I keep reading Gore Vidal's novels over and over.  I must have read Burr at least three times, and 1876, in most ways its successor, twice.  Both feature Charles Schermerhorn Schuyler, illegitimate son of Aaron Burr and half-brother of the similarly illegitimate President Martin van Buren.  Van Buren and Burr are obviously real but Charlie is fictional, and possibly Vidal's most beguiling creation.  Journalist, author, friend of great men - Charlie is sent to France in the 1830s and only returns to America for the Centennial, together with his devastatingly beautiful daughter, the Princess d'Agrigente.

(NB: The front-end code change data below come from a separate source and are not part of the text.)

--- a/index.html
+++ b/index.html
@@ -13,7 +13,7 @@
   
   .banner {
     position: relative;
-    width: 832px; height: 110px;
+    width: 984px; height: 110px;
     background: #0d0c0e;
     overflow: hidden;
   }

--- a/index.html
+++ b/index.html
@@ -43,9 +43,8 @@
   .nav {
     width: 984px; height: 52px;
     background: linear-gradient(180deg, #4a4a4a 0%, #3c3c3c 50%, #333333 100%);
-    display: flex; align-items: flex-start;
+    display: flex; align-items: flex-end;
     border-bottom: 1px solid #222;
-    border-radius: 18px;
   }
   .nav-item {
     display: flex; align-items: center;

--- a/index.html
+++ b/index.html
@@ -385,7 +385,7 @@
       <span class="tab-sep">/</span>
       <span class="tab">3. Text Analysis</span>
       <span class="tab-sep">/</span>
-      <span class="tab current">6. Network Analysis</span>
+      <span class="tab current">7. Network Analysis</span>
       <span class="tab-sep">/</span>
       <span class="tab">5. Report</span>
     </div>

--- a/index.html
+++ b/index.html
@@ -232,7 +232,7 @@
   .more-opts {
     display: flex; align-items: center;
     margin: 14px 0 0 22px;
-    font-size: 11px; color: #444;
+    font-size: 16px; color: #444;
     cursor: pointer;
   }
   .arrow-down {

Scratching for a living and hoping for an ambassadorship (the ambassadorship, back to France) he spends the entire year in New York and Washington.  As a political animal, he is much more interested in the presidential election than the centenary celebrations or even the dying days of President Grant's corrupt administration.  Schulyer's candidate is the Democratic Governor of New York, Samuel Tilden (below, top). Various Republican aspirants come and go until, almost in desperation, the party fields the unknown Rutherford B Hayes (below, bottom).



No doubt Vidal's American readers all know the outcome.  As a non-American I knew of Hayes but had never heard of Tilden before reading 1876 the first time.  In fact Tilden won the election - that is to say, the popular vote - by a considerable majority.  But the electoral college was rigged so that Hayes became the winner, ultimately voted in by Southern Democrats in return for a pledge, which he kept, to pull the troops out of the last unreconstructed Confederate States.

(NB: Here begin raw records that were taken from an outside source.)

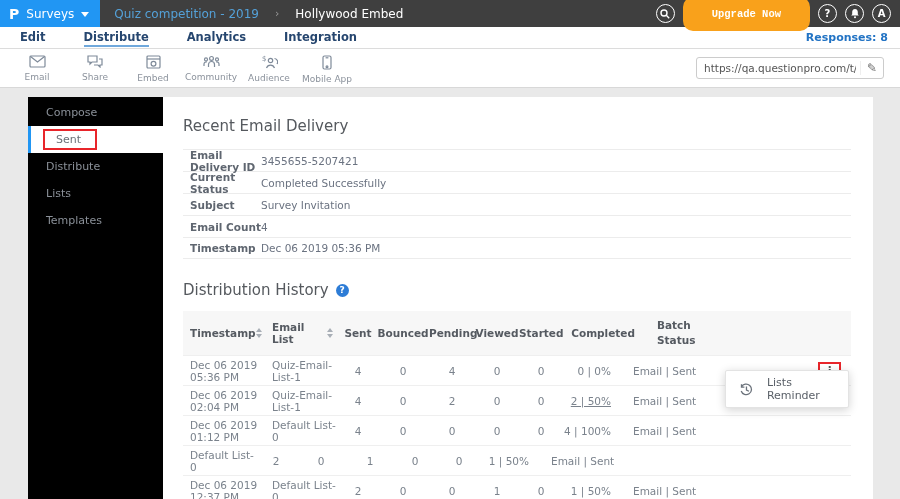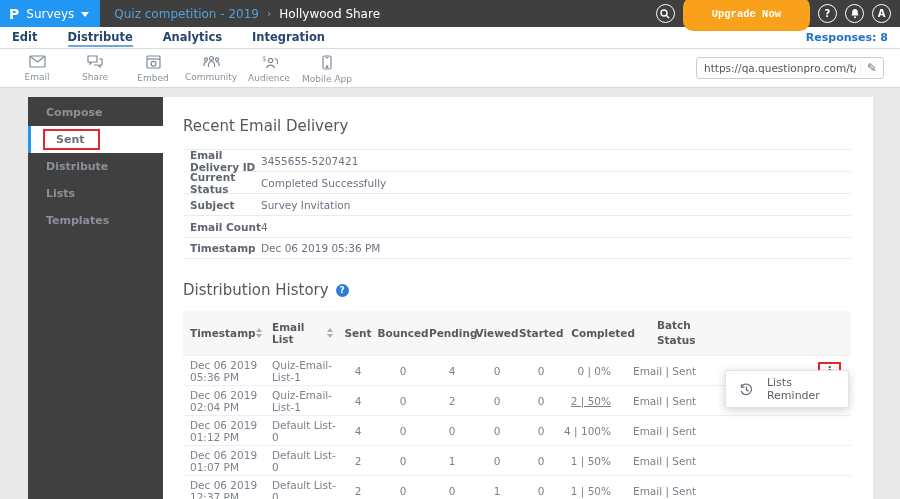--- a/index.html
+++ b/index.html
@@ -12,7 +12,7 @@
   .logo-glyph { font-weight:bold; font-size:14px; line-height:1; }
   .product-label { font-size:12px; }
   .caret-down { width:0; height:0; border-left:4px solid transparent; border-right:4px solid transparent; border-top:5px solid #fff; margin-top:1px; }
-  .breadcrumb { display:flex; align-items:center; gap:8px; margin-left:14px; font-size:12px; flex:1; }
+  .breadcrumb { display:flex; align-items:center; gap:16px; margin-left:14px; font-size:12px; flex:1; }
   .bc-link { color:#54a1d8; cursor:pointer; }
   .bc-sep { color:#9a9a9a; font-size:11px; }
   .bc-current { color:#ffffff; }

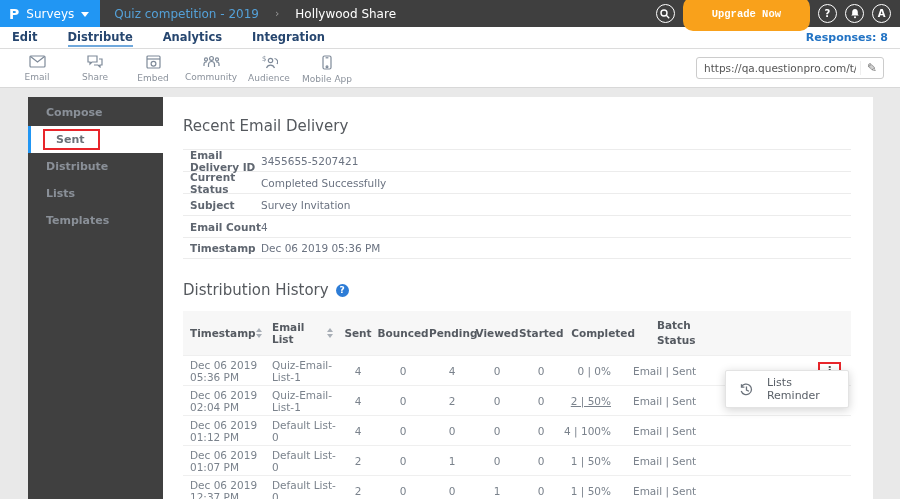--- a/index.html
+++ b/index.html
@@ -90,7 +90,7 @@
   <div class="breadcrumb">
     <span class="bc-link">Quiz competition - 2019</span>
     <span class="bc-sep">›</span>
-    <span class="bc-current">Hollywood Share</span>
+    <span class="bc-current">Hollywood Embed</span>
   </div>
   <div class="topbar-right">
     <span class="circle-btn">

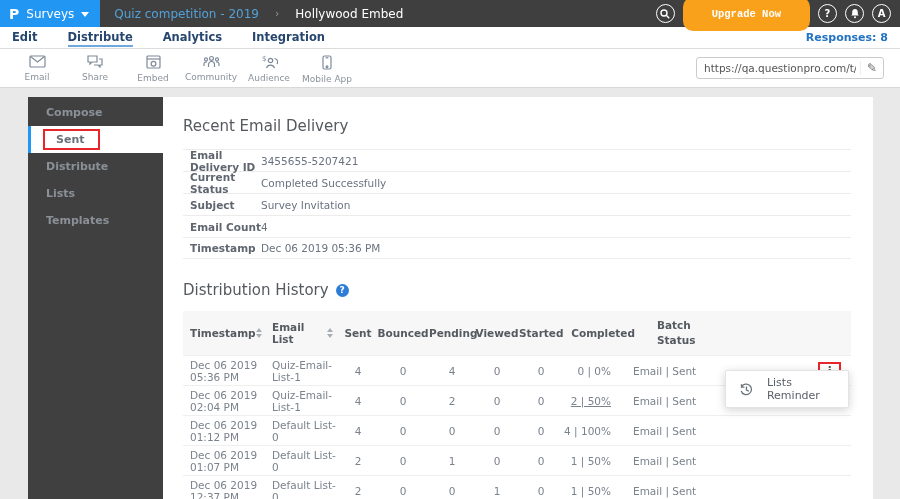--- a/index.html
+++ b/index.html
@@ -23,7 +23,7 @@
   
   .subnav { height:22px; background:#fff; border-bottom:1px solid #dcdcdc; display:flex; align-items:center; padding:0 12px; }
   .subnav-items { display:flex; gap:30px; flex:1; }
-  .subnav-item { color:#26466f; font-weight:bold; font-size:11.5px; cursor:pointer; padding:2px 0 1px; }
+  .subnav-item { color:#26466f; font-weight:bold; font-size:11.5px; cursor:pointer; padding:2px 0 1px;margin-left:8px; }
   .subnav-item.active { border-bottom:2px solid #6fa8dc; }
   .responses { color:#2273c4; font-weight:bold; font-size:11px; }
 

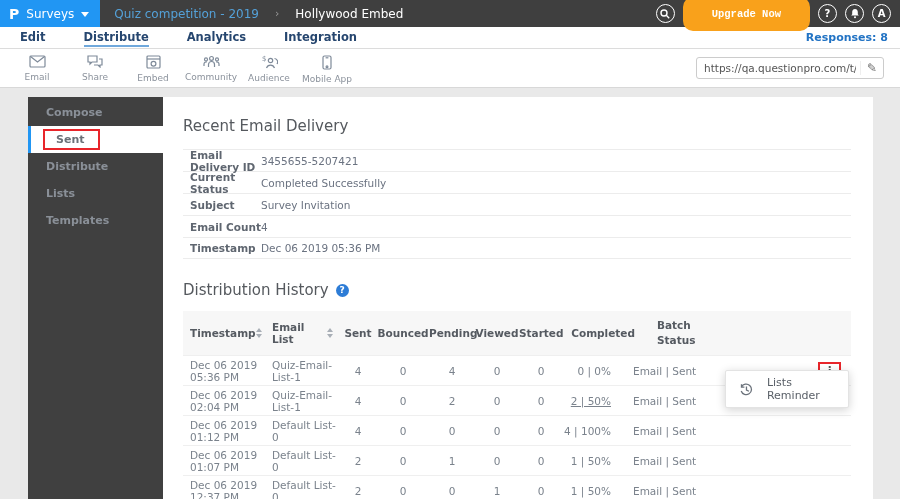--- a/index.html
+++ b/index.html
@@ -40,7 +40,7 @@
 
   
   .content { display:flex; padding:9px 27px 0 28px; height:calc(100% - 88px); align-items:stretch; }
-  .sidebar { width:135px; background:#404040; padding-top:2px;font-weight:bold; }
+  .sidebar { width:135px; background:#000000; padding-top:2px; }
   .side-item { height:27px; display:flex; align-items:center; padding-left:15px; color:#8a9098; font-size:11px; cursor:pointer; border-left:3px solid transparent; }
   .side-item.active { background:#fff; border-left:3px solid #2196f3; color:#6a7077; padding-left:0; }
   .annot-inline { border:2px solid #e8252a; padding:2px 14px 2px 11px; }

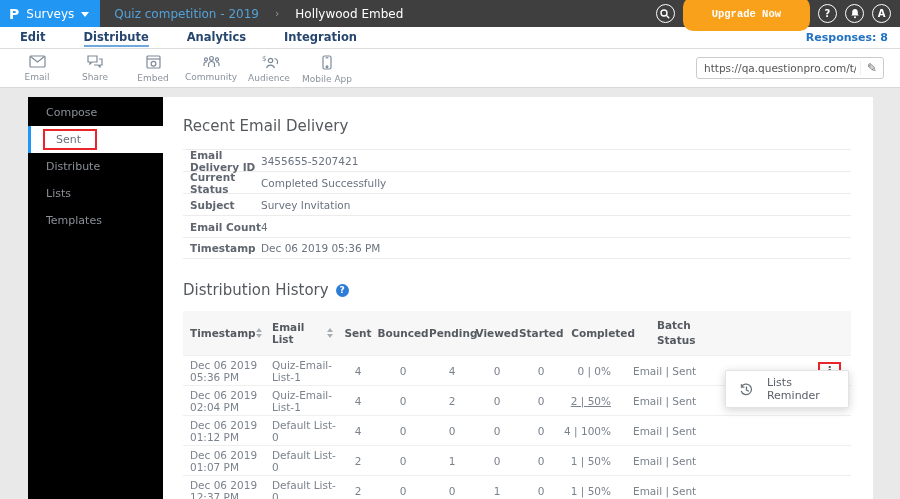--- a/index.html
+++ b/index.html
@@ -295,7 +295,6 @@
           </div>
         </div>
         <div class="dist-tr">
-          <div class="dc left" style="width: 82px;"><span>Dec 06 2019 01:07 PM</span></div>
           <div class="dc left" style="width: 74px;"><span>Default List-0</span></div>
           <div class="dc center" style="width: 38px;"><span>2</span></div>
           <div class="dc center" style="width: 52px;"><span>0</span></div>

This is the advantage of reading good books twice.  The first time predated the Millennium and I felt sure, at that time, that ballot rigging on such a scale could not happen again.  Then George W Bush contrived to 'beat' Vidal's cousin Al in a state controlled by his brother Jeb.  Thus the lessons of history go unlearned.

Overall, though, re-reading the same books repeatedly at my age is not a good idea.  I should focus on reading the other five novels of the Narratives of Empire, and then perhaps move on to the Breckenridges, Myra and Myron.